Interior had been under political pressure to release the plan. Interior Secretary Deb Haaland had promised senators on the Energy and Natural Resources Committee to have it finished by June 30, and delivered a proposal to the White House several weeks ago, people familiar with the matter told POLITICO. That started a debate among staff whether to stick with the recent pace of two lease sales a year for the Gulf Of Mexico in an effort to avoid criticism the administration wasn’t concerned with fuel prices, or to stick with Biden’s climate message and halt new leasing.

“Over the past several days the pressure to appease the environmental base is gaining ground,” said one industry representative who had been in touch with the White House on the proposal, requesting anonymity to discuss private conversations.

Despite the uproar, the impact of new offshore leases wouldn’t be felt for several years.

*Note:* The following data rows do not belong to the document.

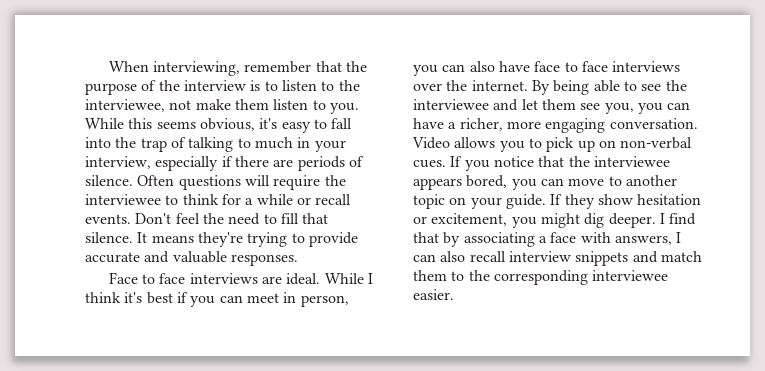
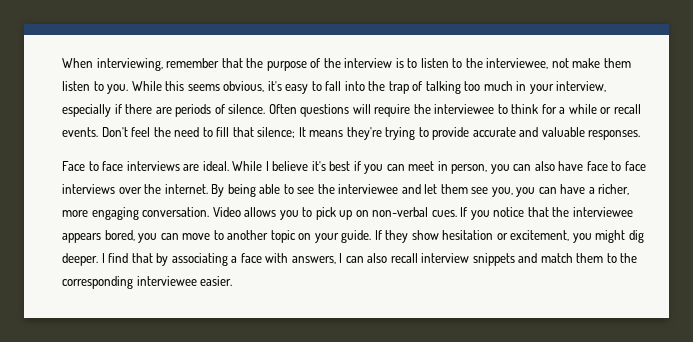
- While this seems obvious, it's easy to fall into the trap of talking to much in your interview, especially if there are periods of silence.
+ While this seems obvious, it's easy to fall into the trap of talking too much in your interview, especially if there are periods of silence.
- Don't feel the need to fill that silence. It means they're trying to provide accurate and valuable responses.
+ Don't feel the need to fill that silence; It means they're trying to provide accurate and valuable responses.
- While I think it's best if you can meet in person, you can also have face to face interviews over the internet.
+ While I believe it's best if you can meet in person, you can also have face to face interviews over the internet.

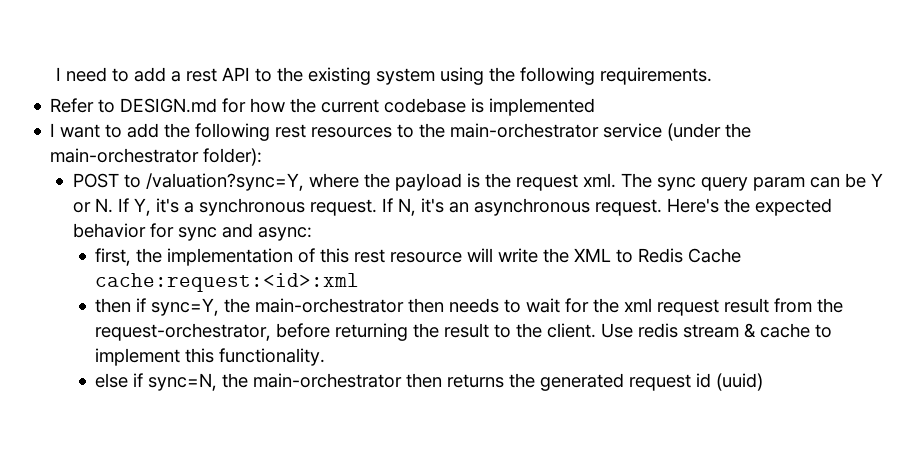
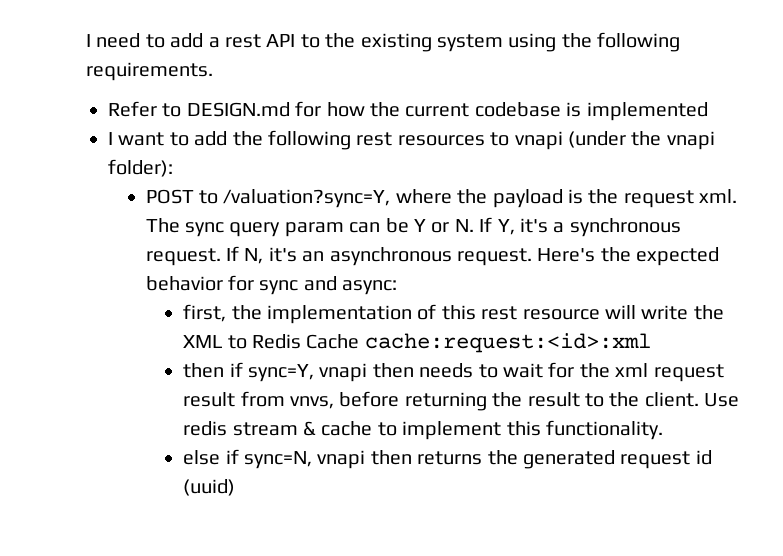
- I want to add the following rest resources to the main-orchestrator service (under the main-orchestrator folder):
+ I want to add the following rest resources to vnapi (under the vnapi folder):
- then if sync=Y, the main-orchestrator then needs to wait for the xml request result from the request-orchestrator, before returning the result to the client.
+ then if sync=Y, vnapi then needs to wait for the xml request result from vnvs, before returning the result to the client.
- else if sync=N, the main-orchestrator then returns the generated request id (uuid)
+ else if sync=N, vnapi then returns the generated request id (uuid)

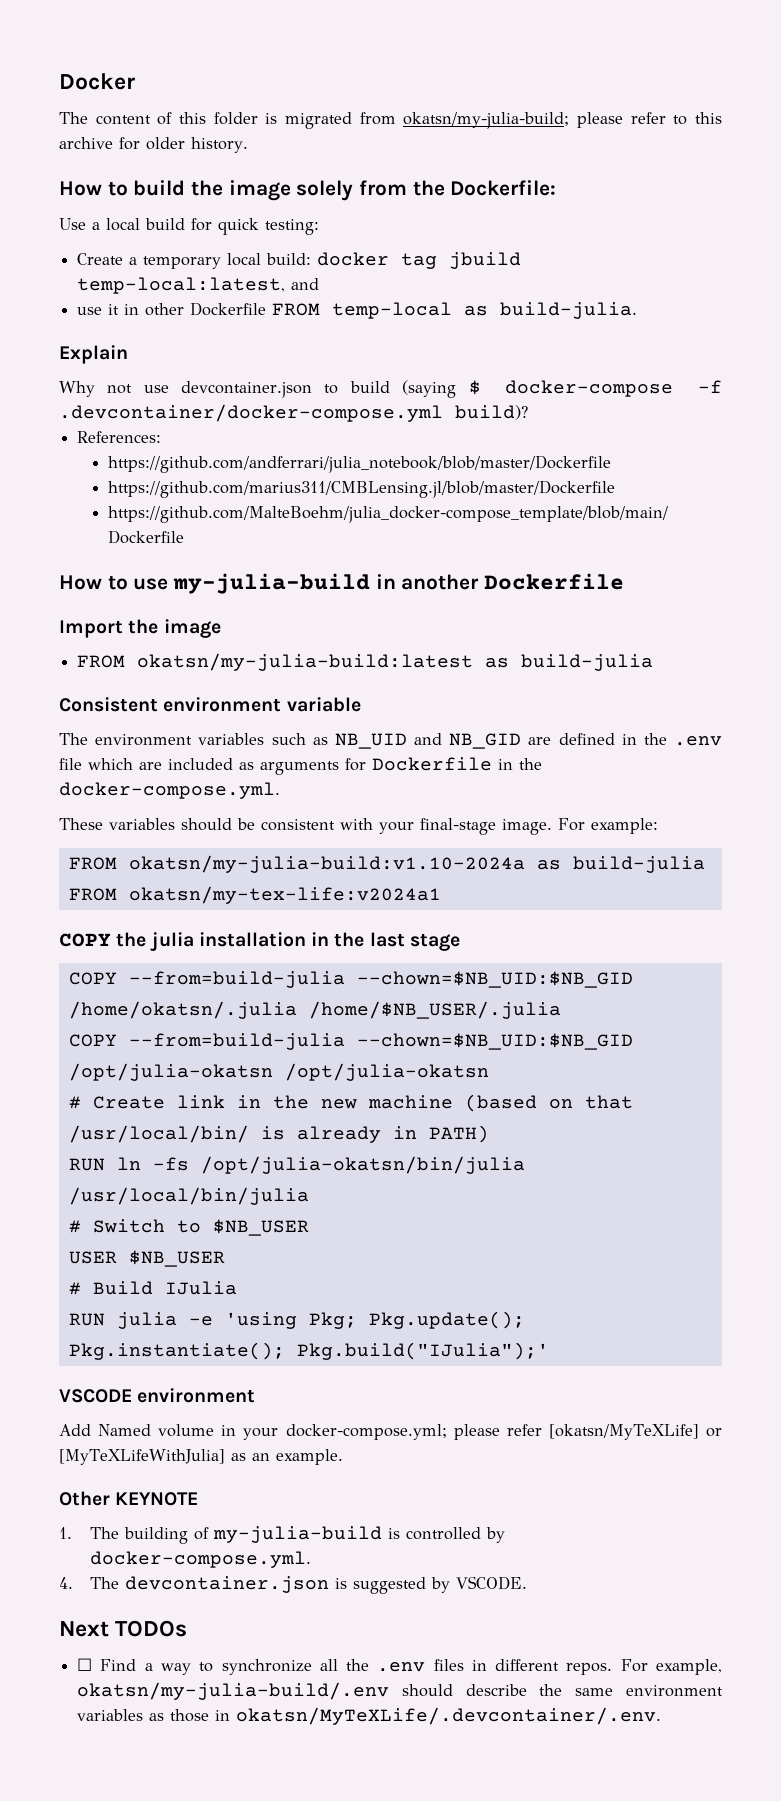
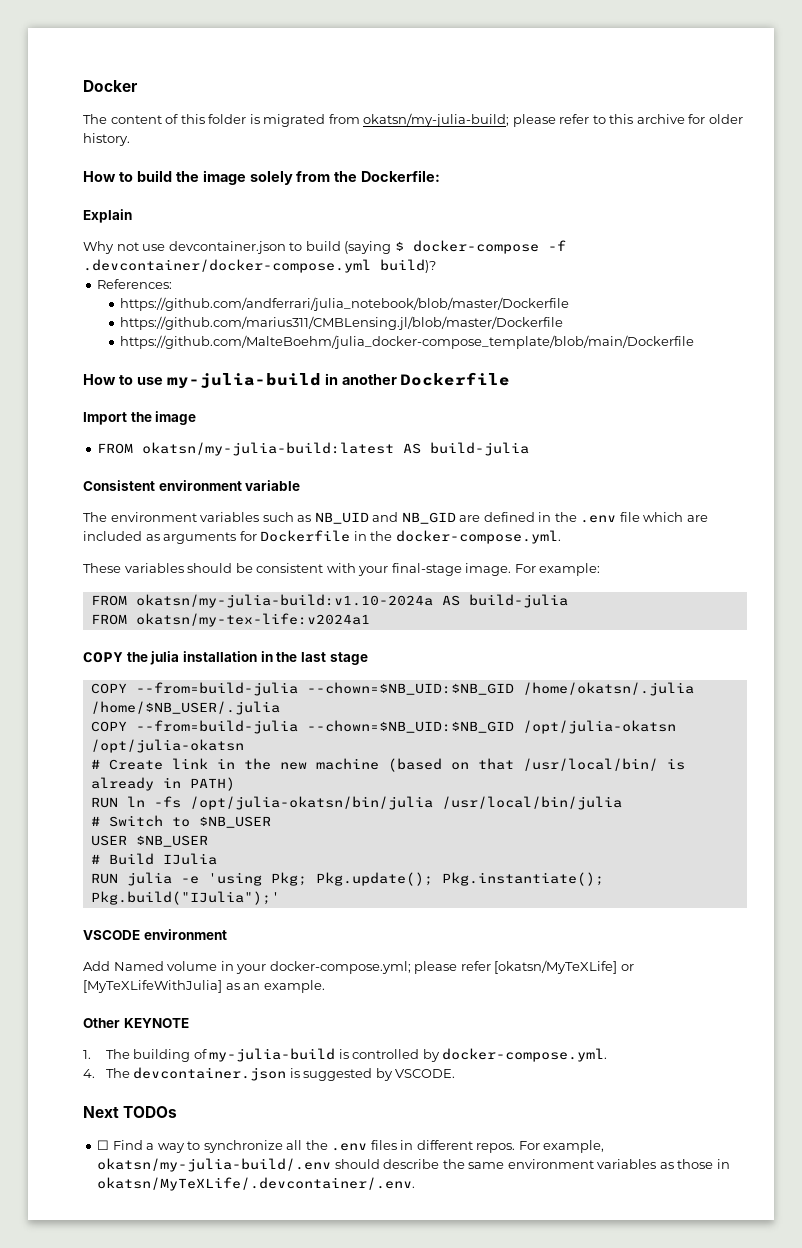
- Use a local build for quick testing:
- Create a temporary local build: docker tag jbuild temp-local:latest, and
- use it in other Dockerfile FROM temp-local as build-julia.
- FROM okatsn/my-julia-build:latest as build-julia
+ FROM okatsn/my-julia-build:latest AS build-julia
- FROM okatsn/my-julia-build:v1.10-2024a as build-julia
+ FROM okatsn/my-julia-build:v1.10-2024a AS build-julia

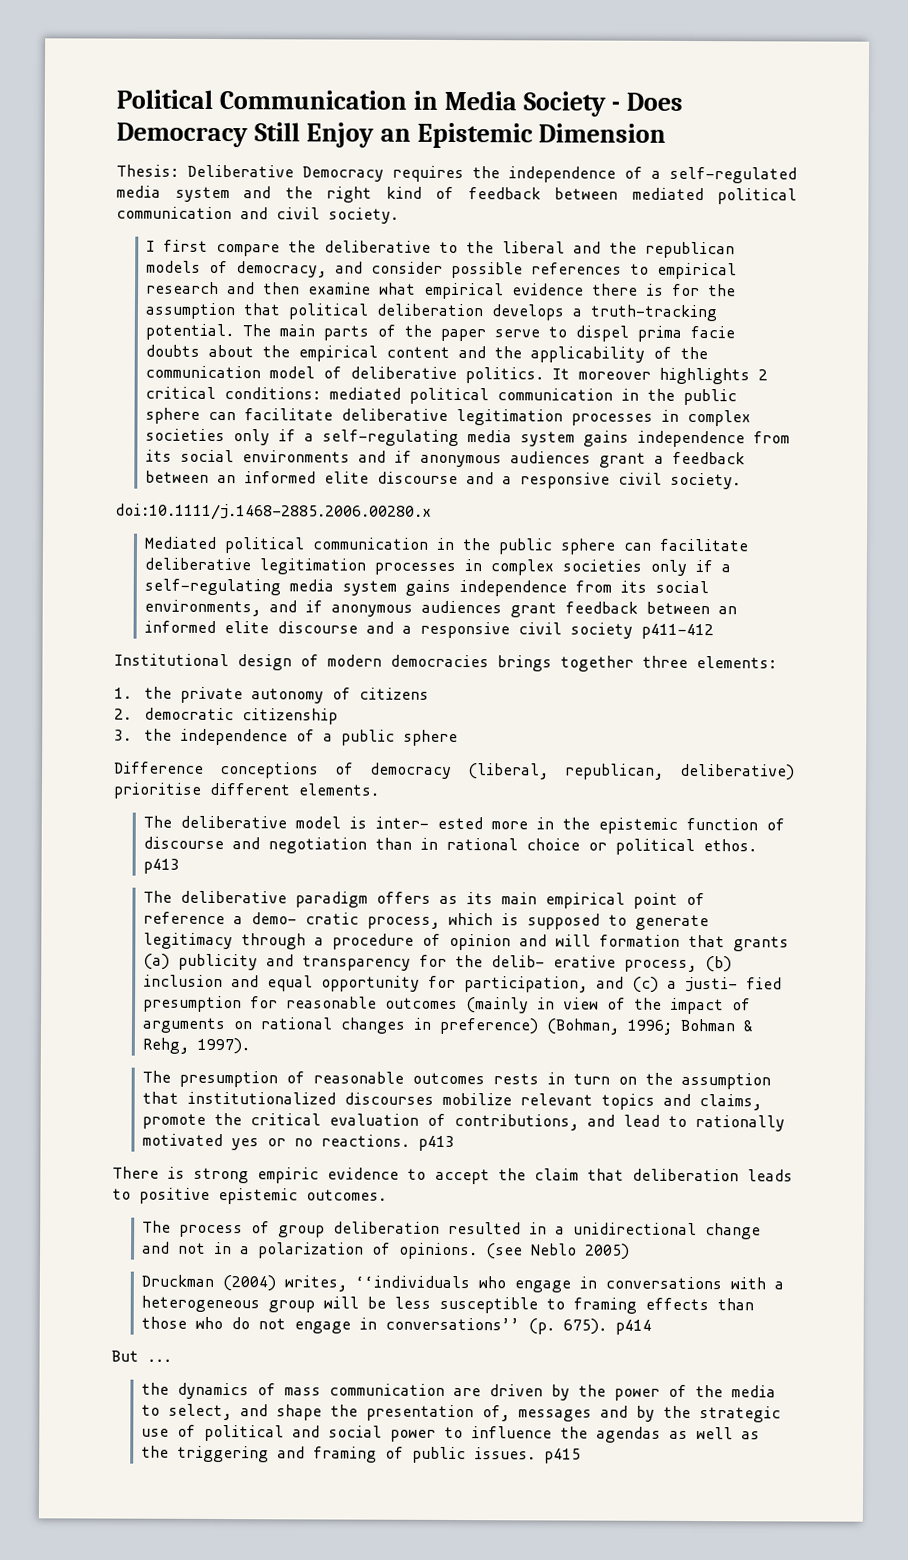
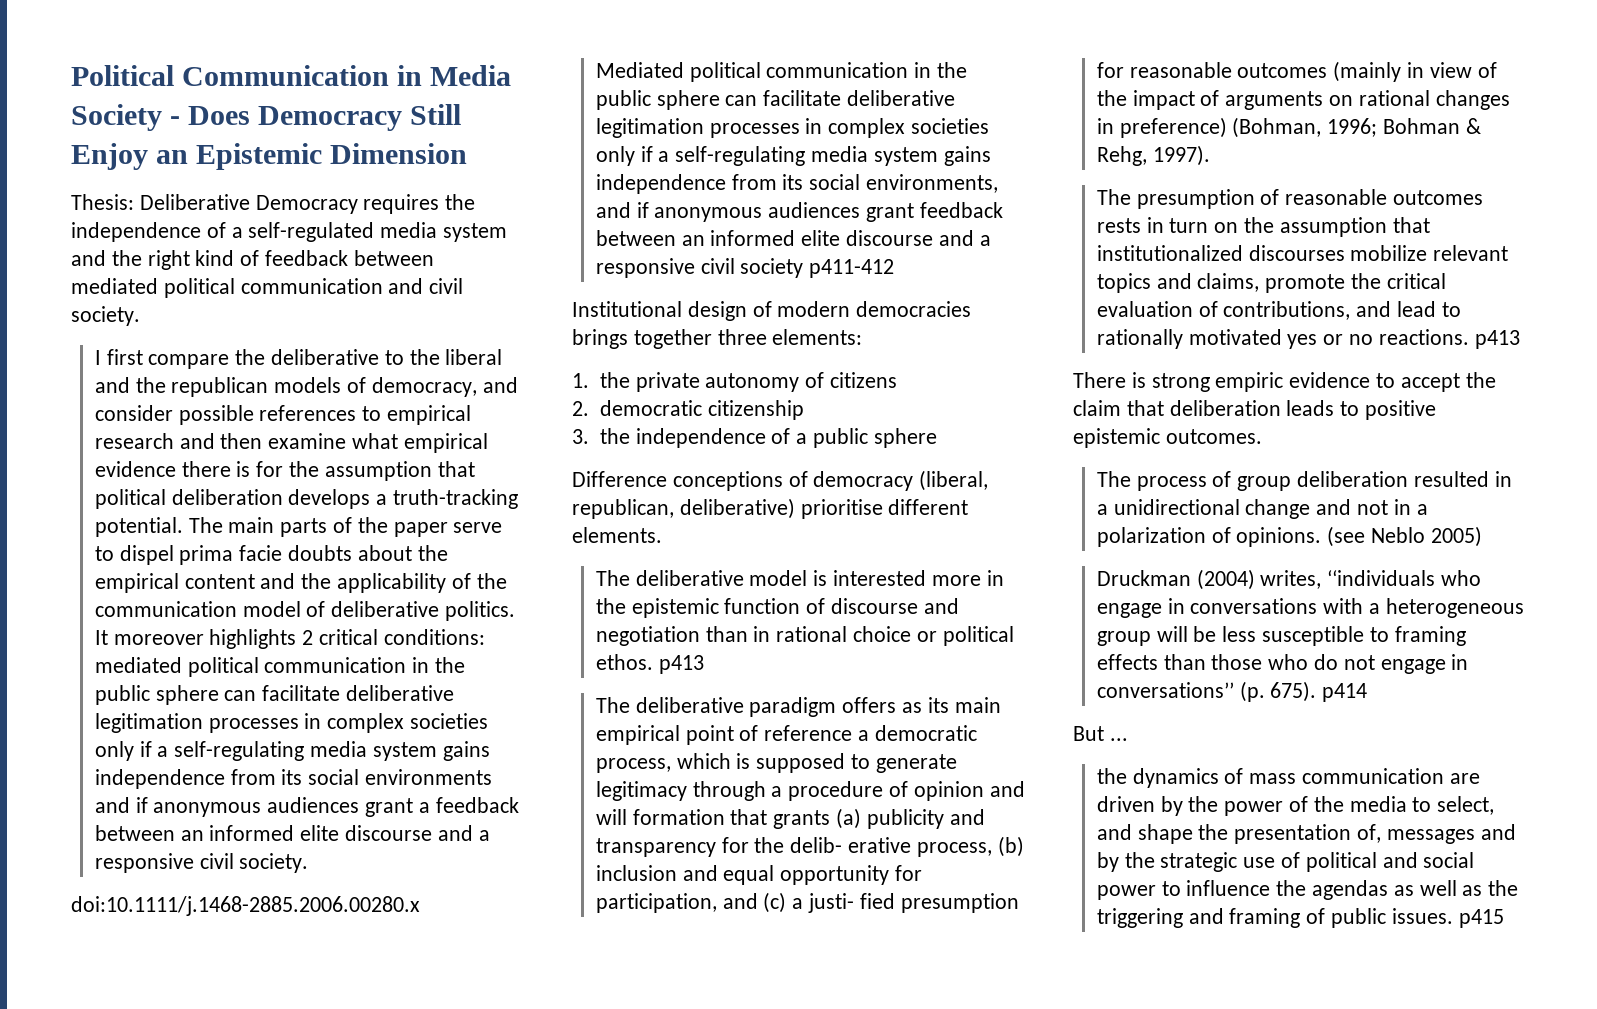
- The deliberative model is inter- ested more in the epistemic function of discourse and negotiation than in rational choice or political ethos. p413
+ The deliberative model is interested more in the epistemic function of discourse and negotiation than in rational choice or political ethos. p413
- The deliberative paradigm offers as its main empirical point of reference a demo- cratic process, which is supposed to generate legitimacy through a procedure of opinion and will formation that grants (a) publicity and transparency for the delib- erative process, (b) inclusion and equal opportunity for participation, and (c) a justi- fied presumption for reasonable outcomes (mainly in view of the impact of arguments on rational changes in preference) (Bohman, 1996;
+ The deliberative paradigm offers as its main empirical point of reference a democratic process, which is supposed to generate legitimacy through a procedure of opinion and will formation that grants (a) publicity and transparency for the delib- erative process, (b) inclusion and equal opportunity for participation, and (c) a justi- fied presumption for reasonable outcomes (mainly in view of the impact of arguments on rational changes in preference) (Bohman, 1996;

New leases in the Gulf of Mexico take at least five years to deliver oil and gas, analysts have said. And the sale of new leases also doesn’t automatically lead to new production: Exxon, Shell, BP and other companies possess thousands of leases purchased in earlier sales that are not currently developed.

Even with no new leases, the Gulf of Mexico is expected to produce roughly the same number of barrels of oil at the end of 2023 as it is today, the U.S. Energy Information Administration said in an analysis published earlier this month.

Five-year plans, which Interior first started crafting in 1980, identify which parts of the federal offshore acreage companies can lease for oil and gas production and when those leases will occur. Over the years, the relatively calm waters of the oil-and-gas rich U.S. Gulf of Mexico have emerged as the dominant area of most industry’s attention, and more oil is produced in the region than anywhere else in the United States except Texas.

This particular update has drawn outsized attention since the Trump administration published a first draft in 2018 that would have opened all federal waters to drilling, including those off the East and West Coasts, as well as Florida, where it is currently banned.